Data Mining
The cluster profile chart has to handle a few different kinds of information:
- multinomial attributes, presented as histograms
- Missing state of continuous/discrete attributes (also, as histogram)
- Existing state of continuous attributes (presented as mean+StdDev)
A generic query that returns all the information grouped by the cluster is:
select
NODE_CAPTION AS [Cluster],
(SELECT
ATTRIBUTE_NAME,
ATTRIBUTE_VALUE,
VALUETYPE,
[SUPPORT],
[PROBABILITY],
VBA!Sqr([VARIANCE]) AS [StdDev],
[VARIANCE]
FROM NODE_DISTRIBUTION)
FROM <ModelName>.CONTENT
In particular, if you only care about mean and stddev of (or your model only contains) continuous attributes, here is a simplified version of the above query:
select /*FLATTENED*/
NODE_CAPTION AS [Cluster], // Optional -- only if you need the info for all clusters at once
(SELECT
ATTRIBUTE_NAME,
ATTRIBUTE_VALUE AS [Mean],
VBA!Sqr([VARIANCE]) AS [StdDev]
FROM NODE_DISTRIBUTION WHERE VALUETYPE=3) /*Only for rows representing existing state of continuous variables*/
FROM <ModelName>.CONTENT /*WHERE NODE_CAPTION='Cluster 1'*/
The plus indicates the nested table (NODE_DISTRIBUTION subquery)

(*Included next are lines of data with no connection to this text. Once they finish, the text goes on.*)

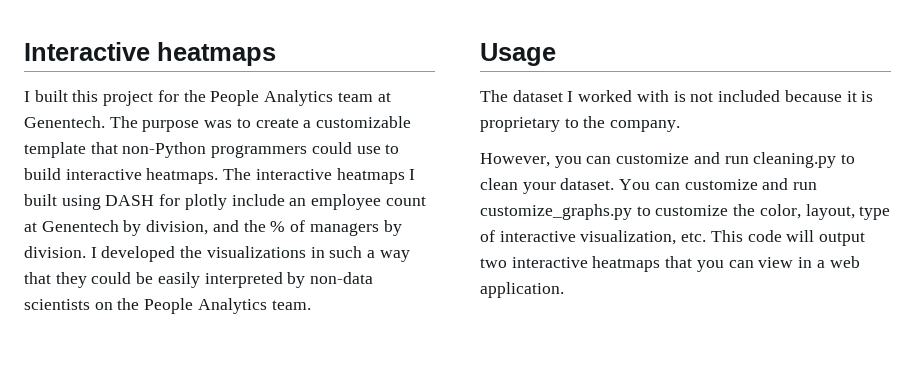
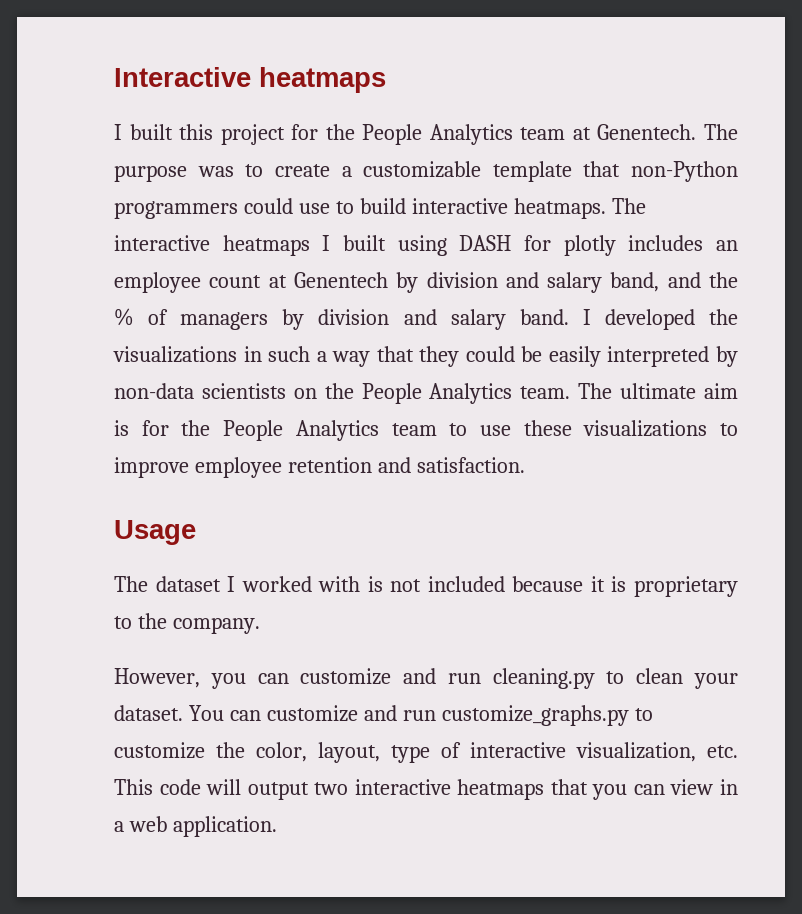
[231,194,285,206] include -> [628,235,704,251] includes
[146,220,209,235] division, -> [426,272,660,293] division and salary band,
[24,246,86,258] division. -> [318,309,569,330] division and salary band.
(311, 305) none -> [578,383,739,399] [114,420,738,441] [114,457,525,478] The ultimate aim is for the People Analytics team to use these visualizations to improve employee retention and satisfaction.

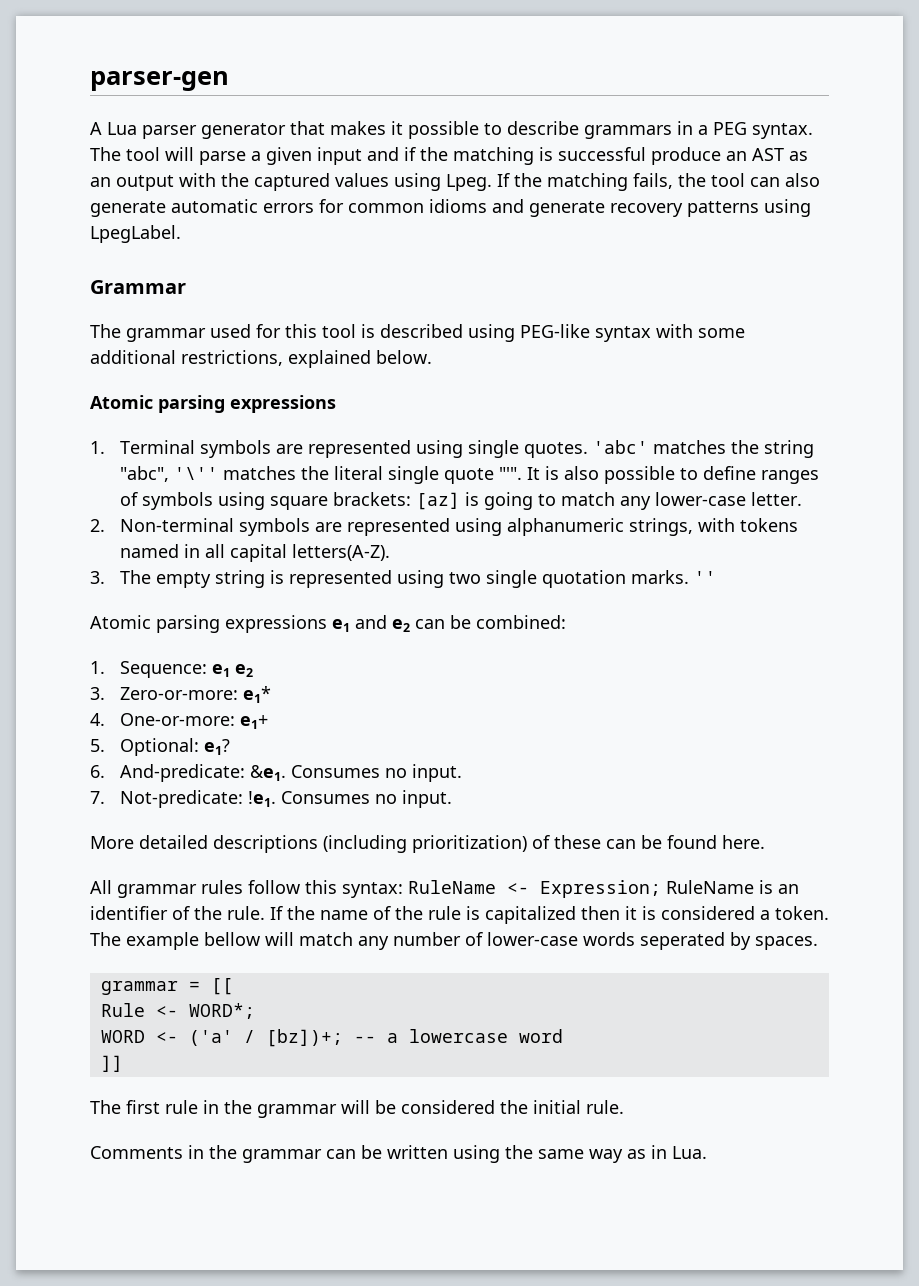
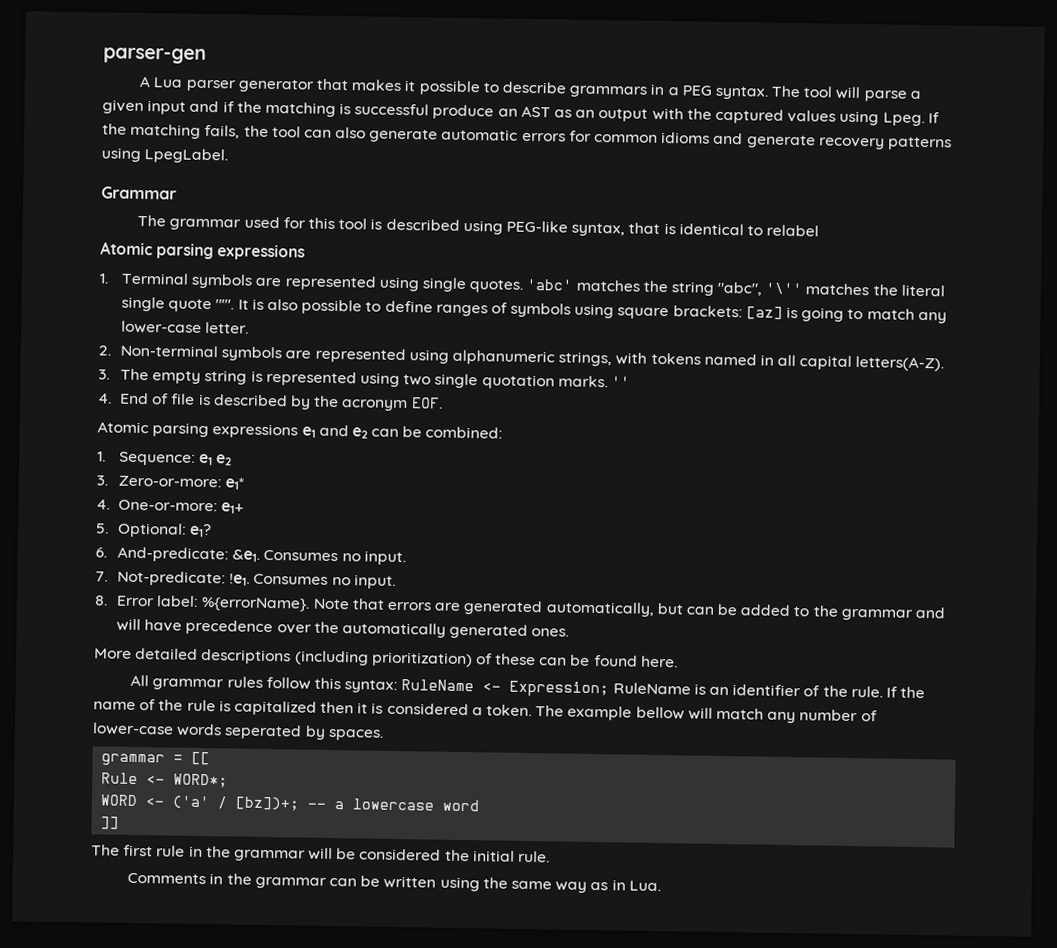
[595,324,745,342] [90,350,432,368] syntax with some additional restrictions, explained below. -> [571,222,820,237] syntax, that is identical to relabel
(716, 577) none -> [98,392,443,412] // 4. End of file is described by the acronym EOF.
(452, 799) none -> [94,595,947,621] [116,618,570,640] // 8. Error label: %{errorName}. Note that errors are generated automatically, but can be added to the grammar and will have precedence over the automatically generated ones.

To see the flattened results, just uncomment the /*FLATTENED*/ part of the query:
SELECT FLATTENED
NODE_CAPTION AS [Cluster], // Optional -- only if you need the info for all clusters at once
(SELECT
ATTRIBUTE_NAME,
ATTRIBUTE_VALUE AS [Mean],
VBA!Sqr([VARIANCE]) AS [StdDev]
FROM NODE_DISTRIBUTION WHERE VALUETYPE=3)
FROM <ModelName>.CONTENT /*WHERE NODE_CAPTION='Cluster 1'*/